Donc, pour en revenir à l’affaire du zizi rouge d’émotion, Griveaux n’est que la énième victime d’un système dans lequel, puisque nous sommes désormais dirigés par des incompétents notoires qui foutent en l’air notre mode de vie, note culture, nos valeurs, notre économie et notre argent, on ne peut s’installer au pouvoir que par la crapulerie.
Ainsi Dominique Strauss Kahn dont tous les politiques connaissaient la sexualité débridée fut-il lui aussi écarté du poste de président de la république par une sombre affaire de zizi. Cherchez la femme. En l’occurrence il s’agissait d’une femme de ménage d’origine africaine – mais toute autre aurait fait l’affaire – qui hurla dans les couloirs du grand hôtel que le monsieur tout nu dans la chambre dans laquelle elle n’était pas censée entrer  lui avait fait des propositions indécentes. Ce qui lui rapporta deux millions de dollars. Un pactole. A ce stade, Griveaux s’en tire mieux. Et je me demande ce que l’on aura promis au ruskov qui a mis la vidéo en ligne. Le type semble très malade. Lui a-t-on promis des soins couteux ?  Et d’ailleurs comment un simple gus pourrait-il se trouver en possession d’une vidéo salace mais totalement privée ? Qui a commandité ? Quels sont les rapports entre le Russe et la belle destinataire à laquelle il serait intéressant de s’interroger ? Curieux comme les commentateurs de la télé ignorent ces questions…
Tout le mode ne se fait pas éliminer de la concurrence pour des affaires de mœurs aussi minables mais les procès politiques n’en finissent pas dans ce pays. Ainsi Fillon fut-il mis KO pour un costume à vingt mille euros quand Madame Macron nous ruine en centaines de milliers d’euros par sa fréquentation compulsive  des grands couturiers.
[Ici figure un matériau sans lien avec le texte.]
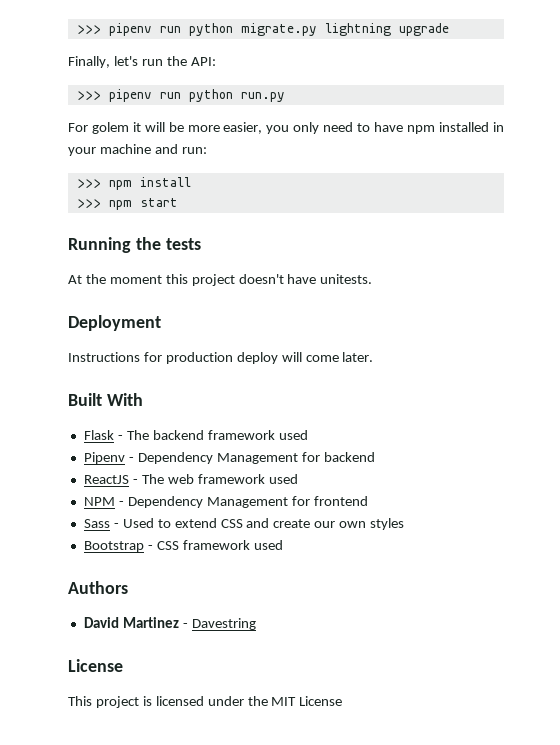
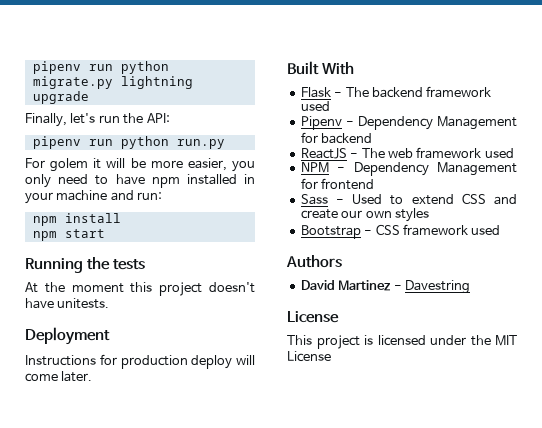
[76,25,101,34] >>> -> (32, 67) none
[76,91,101,100] >>> -> (170, 118) none
[76,179,101,188] >>> -> (163, 196) none
[76,199,101,208] >>> -> (121, 218) none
Citons entre autres le procès sur le financement des campagnes du RN, le procès Balkany pour fraude fiscale, le   procès contre Mélenchon et les Insoumis, le procès contre les euro-députés du Modem, et j’en passe. Tout cela accompagné de campagnes de dénigrement médiatique, perquisitions, peines de prisons, amendes, avec  le concours d’une justice instrumentalisée.
Dans mon article précédent je posais la question « à qui profite le crime ? ». A chacun de donner sa réponse, la mienne me conduirait à n’en pas douter devant les magistrats comme notre Christine Tasin. Mais il est clair que le petit Griveaux   a bel et bien été victime de l’un de ces coups tordus  visant à l’éliminer de la mairie de Paris au dernier moment pour empêcher son équipe de se retourner, comme ce fut le cas pour Strauss-Kahn. C’est ainsi que dans cette république pourrie qu’est devenu notre pays l’on se débarrasse des concurrents.